Where the lines below hold images, skip those and copy every word exactly.
Segment Open
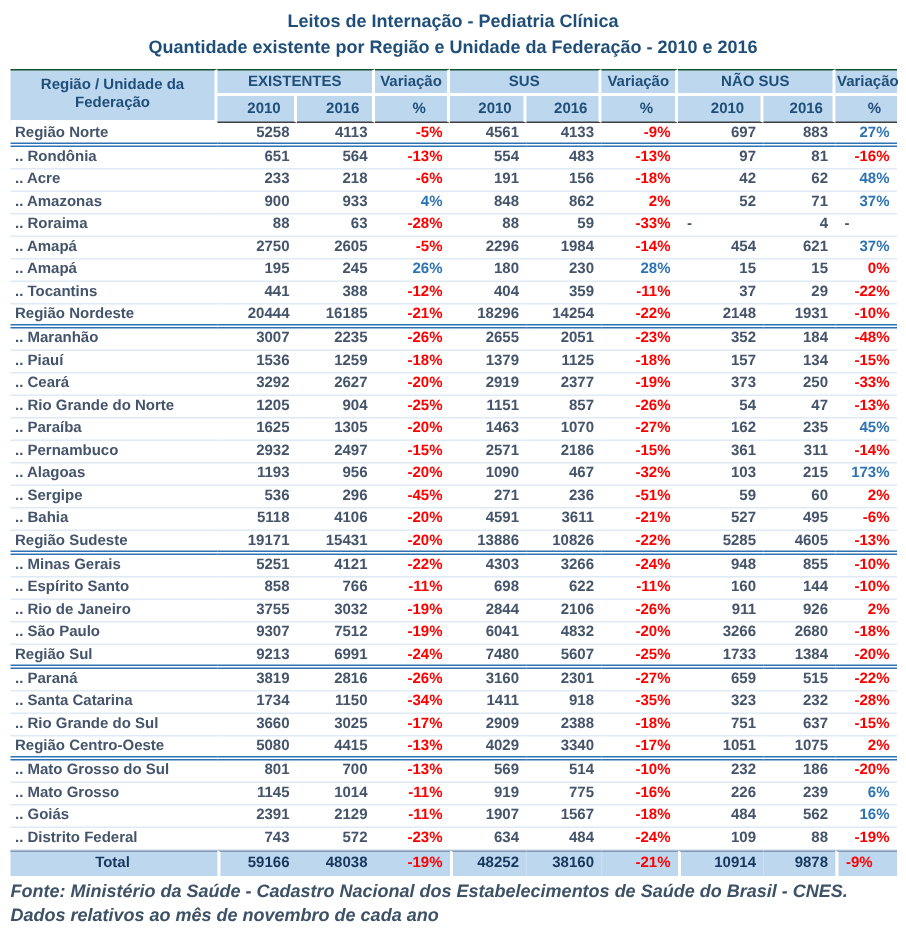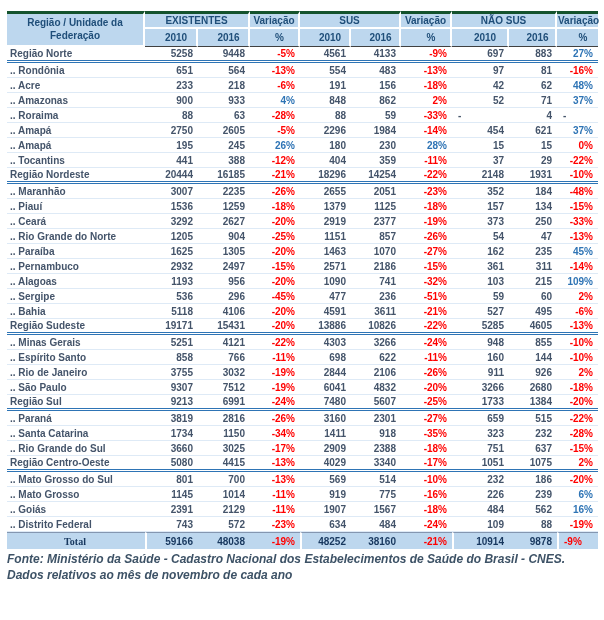"Leitos de Internação - Pediatria" div.title-block { html: none -> <div> <div>Leitos de Internação - Pediatria Clínica</div> <div>Quantidade existente por Região e Unidade da Federação - 2010 e 2016</div> </div> }
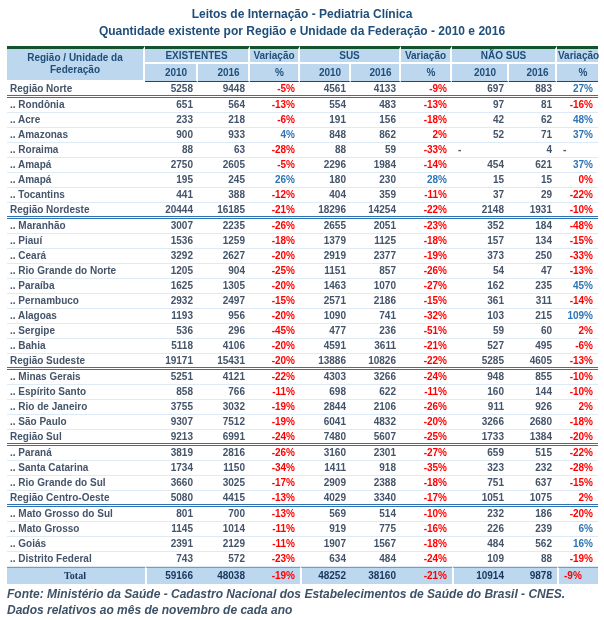"Região / Unidade da Federação" thead th { border-top: 3px solid #14532d -> 1px solid #14532d }
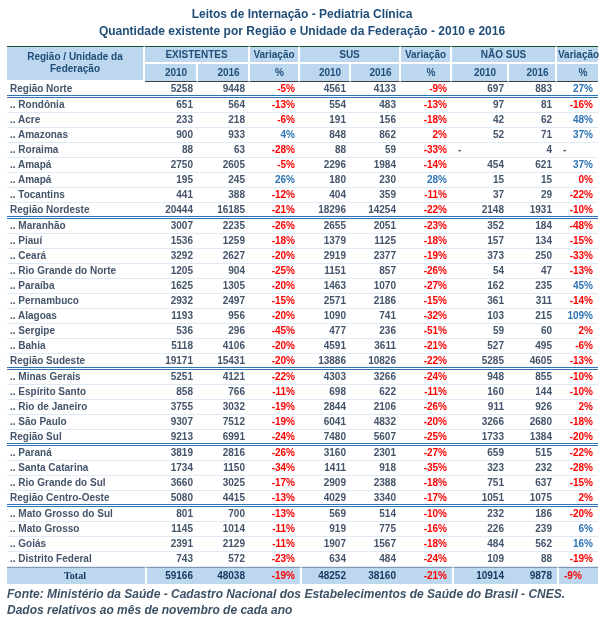"9448" td.num { text: 9448 -> 4113 }
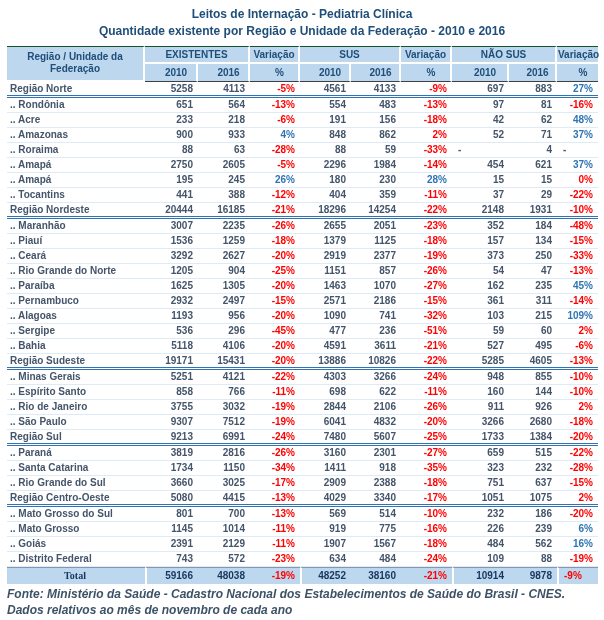"741" td.num { text: 741 -> 467 }
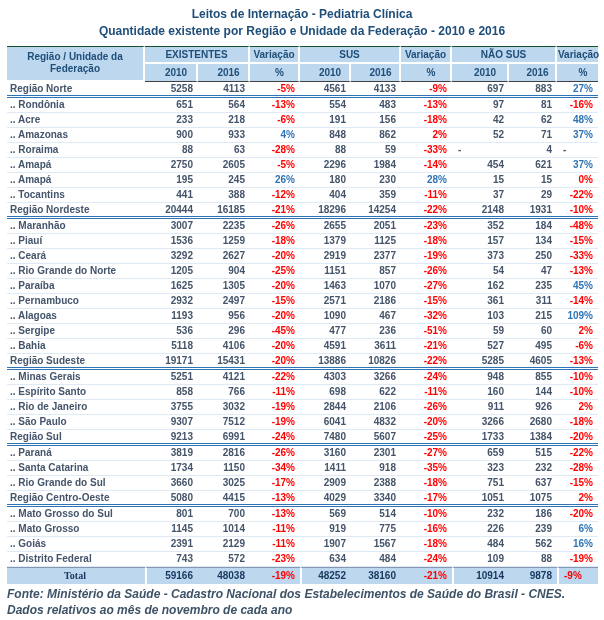"109%" td.num { text: 109% -> 173% }
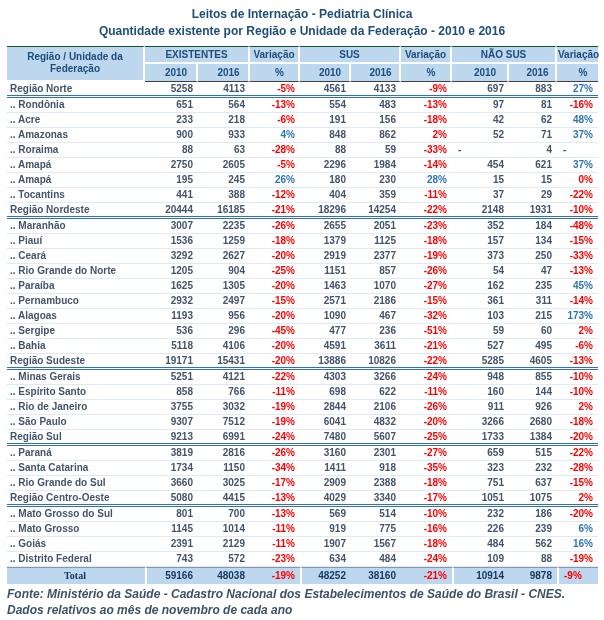"477" td.num { text: 477 -> 271 }
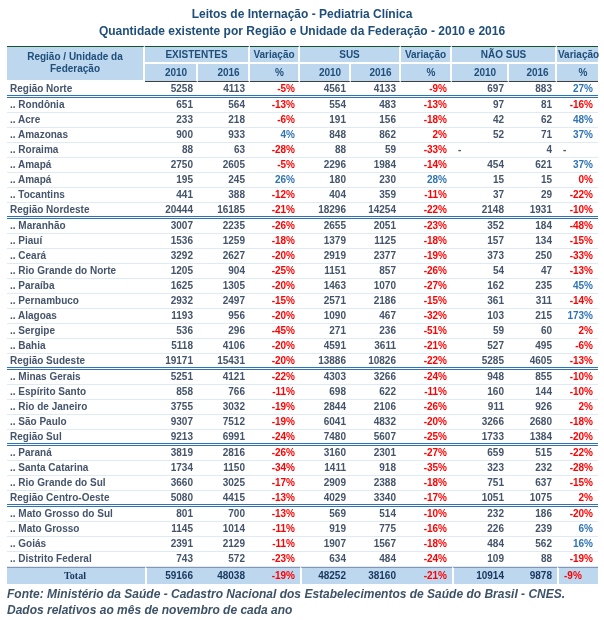"Total" tbody tr.total td.lbl { font-family: Liberation Serif, serif -> none }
Segment Closed
▶ Solved problem
"Leitos de Internação - Pediatria" div.title-block { html: none -> <div> <div>Leitos de Internação - Pediatria Clínica</div> <div>Quantidade existente por Região e Unidade da Federação - 2010 e 2016</div> </div> }
"Região / Unidade da Federação" thead th { border-top: 3px solid #14532d -> 1px solid #14532d }
"9448" td.num { text: 9448 -> 4113 }
"741" td.num { text: 741 -> 467 }
"109%" td.num { text: 109% -> 173% }
"477" td.num { text: 477 -> 271 }
"Total" tbody tr.total td.lbl { font-family: Liberation Serif, serif -> none }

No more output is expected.